La Coppa America di de Magistris è già a rischio impugnazione

La Coppa America di de Magistris è già a rischio impugnazione

NAPOLI. Per il grande show che dovrà intrattenere, tra una strambata e l’altra, coloro che verranno a Napoli per le regate della Coppa America World Series si fanno tanti nomi: da Al Pacino a Shakira. Un programma ancora non c’è. Ma il Comune di Napoli ha di recente avuto un’idea: affidare il piano di comunicazione, la realizzazione degli eventi e l’allestimento del Village sul lungomare partenopeo ad una super-società. Quale? Lo sapremo a breve. L’avviso informativo è stato pubblicato lunedì dall’Amministrazione di Luigi de Magistris: prevede l’avviso pubblico senza bando di gara (possibilità data dal codice dei contratti pubblici, decreto legislativo 163/2006, articolo 57). Palazzo San Giacomo chiede l’allestimento dell’area multifunzionale “Public Event Village” all’interno della Villa Comunale, destinata ad ospitare il pubblico e ad accogliere i servizi e le attrezzature per la promozione del territorio. Poi la realizzazione del programma di intrattenimento e del piano di comunicazione nazionale per la promozione dell’America’s Cup World Series a Napoli.

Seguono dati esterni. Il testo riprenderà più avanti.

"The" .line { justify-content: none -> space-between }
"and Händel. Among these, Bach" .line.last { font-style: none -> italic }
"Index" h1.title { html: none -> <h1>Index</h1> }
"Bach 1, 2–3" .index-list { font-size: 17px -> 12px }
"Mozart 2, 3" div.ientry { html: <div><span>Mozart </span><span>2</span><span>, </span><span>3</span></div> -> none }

L’asticella dei requisiti è piazzata molto in alto: per partecipare, una azienda dovrà dimostrare di avere un fatturato annuo non inferiore, nel triennio 2008/2010, a 30 milioni di euro, e di aver organizzato almeno tre grandi eventi di rilevanza internazionale, preferibilmente sportivi, nel triennio 2008/2010. Non sono molte le società con un fatturato e un ruolino di marcia così. I tempi sono strettissimi: l’avviso è stato pubblicato lunedì 13, il Comune vuole risposte non via posta ma consegnate direttamente al Municipio «entro le ore 12 del giorno 18 febbraio 2012».

Sei giorni di tempo, dunque. Come sempre accade, qualcuno a Palazzo San Giacomo si sta già interrogando sulla natura dell’avviso comunale. “Voci di dentro”, per dirla alla Eduardo, da lunedì riferiscono di aver ricevuto in ufficio telefonate infuriate di operatori del settore italiani che avrebbero – a quanto apprende Linkiesta – sollevato pesanti interrogativi. In primis, sulla decisione di non fare un bando pubblico. Decisione ovviamente dettata dal poco tempo a disposizione. Ma i 6 giorni di tempo sono – sarebbero – pochi: ne sarebbero serviti almeno 20, è l’obiezione.

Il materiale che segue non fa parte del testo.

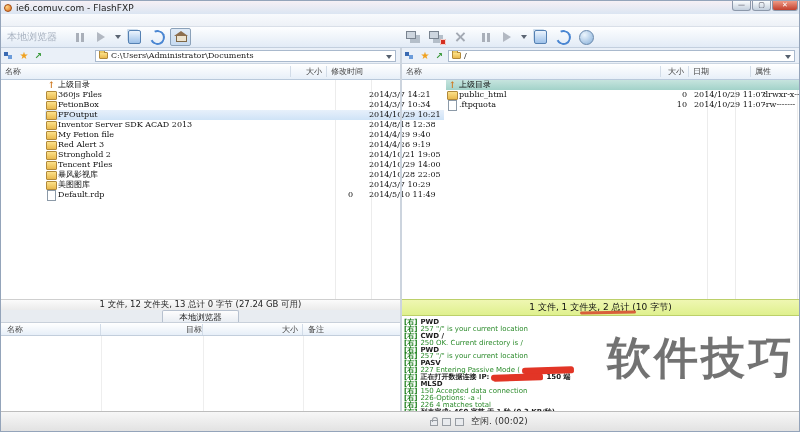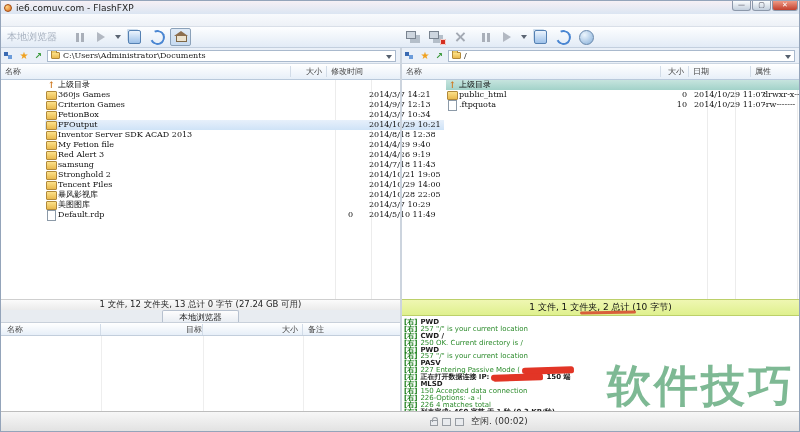"C:\Users\Administrator\Documents" .pathbar.l { gap: none -> 48px }
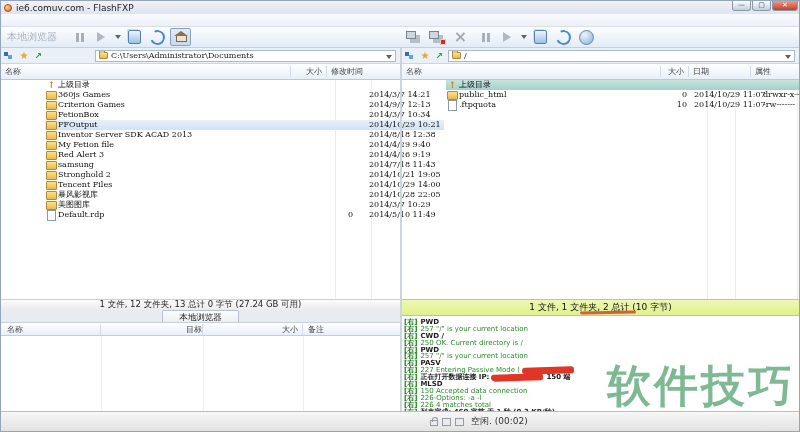"360js Games" span.nm { text: Games -> Files }
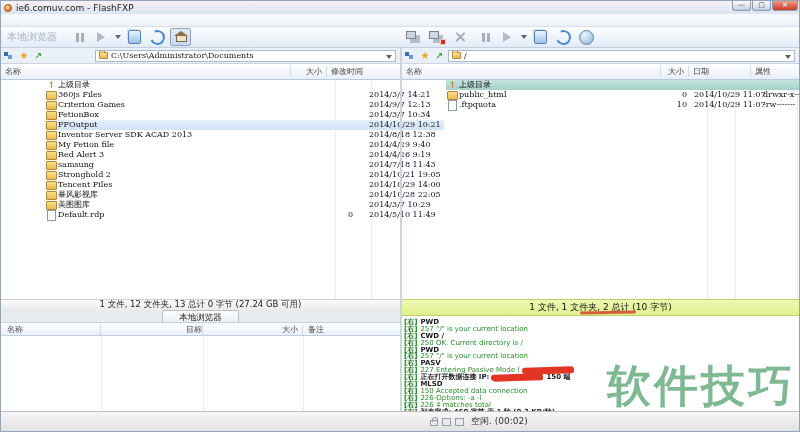"Criterion Games" div.row { html: <div> <span></span> <span>Criterion Games</span> <span></span> <span>2014/9/7 12:13</span> </div> -> none }
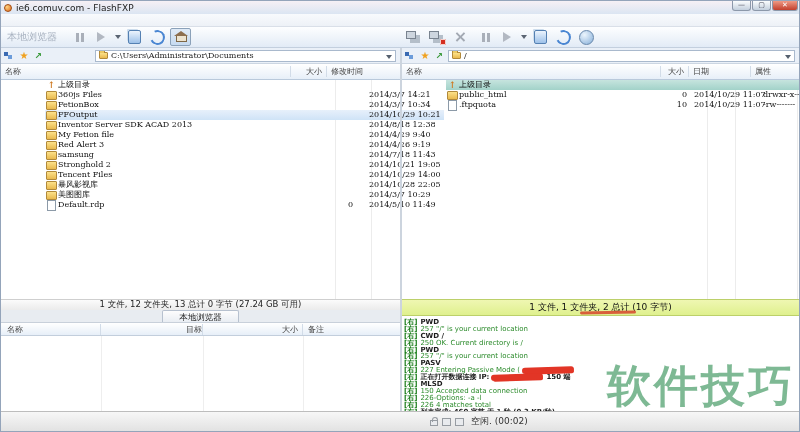"samsung" div.row { html: <div> <span></span> <span>samsung</span> <span></span> <span>2014/7/18 11:43</span> </div> -> none }
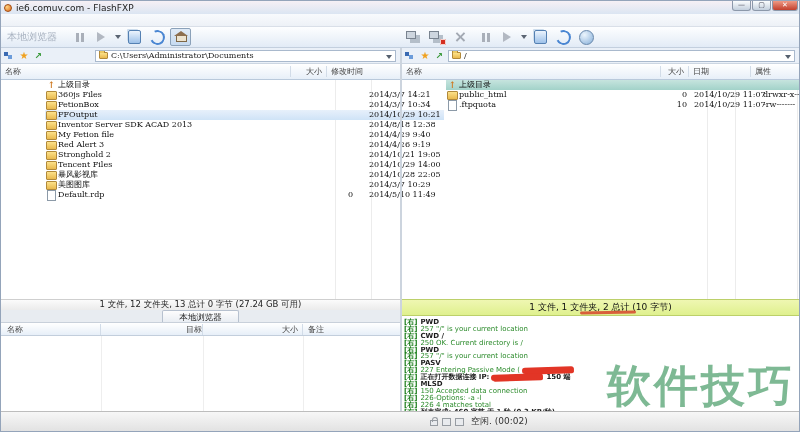"软件技巧" .watermark { color: #15803d -> #000000; top: 356px -> 328px }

Altra obiezione procedurale è sulla modalità di requisiti. Agli operatori che rispondono perché in possesso dei requisiti, viene spedita una lettera di invito dove si fa richiesta della documentazione e dell’offerta economica. Nel caso quindi – è questo un altro rilievo mosso – non sarebbe stata rispettata la legge né per quanto riguarda una gara a procedura negoziata né per quanto riguarda una gara a procedura ristretta. Sull’avviso non c’è la firma di un qualsiasi dirigente né viene indicato il Servizio (ufficio del Comune che curerà la gara) di riferimento. Non si sa se si tratta di servizi o di lavori, non viene indicato l’importo a base d’asta. Quanto vale questa gara? Si tratta di questioni che, si teme ora al Comune, potrebbero portare ad una impugnazione dell’avviso e dunque a guerre di carta bollata che bloccherebbero, di fatto, la procedura per l’America’s cup partenopea. Che fra 52 giorni alzerà il sipario sul golfo di Napoli.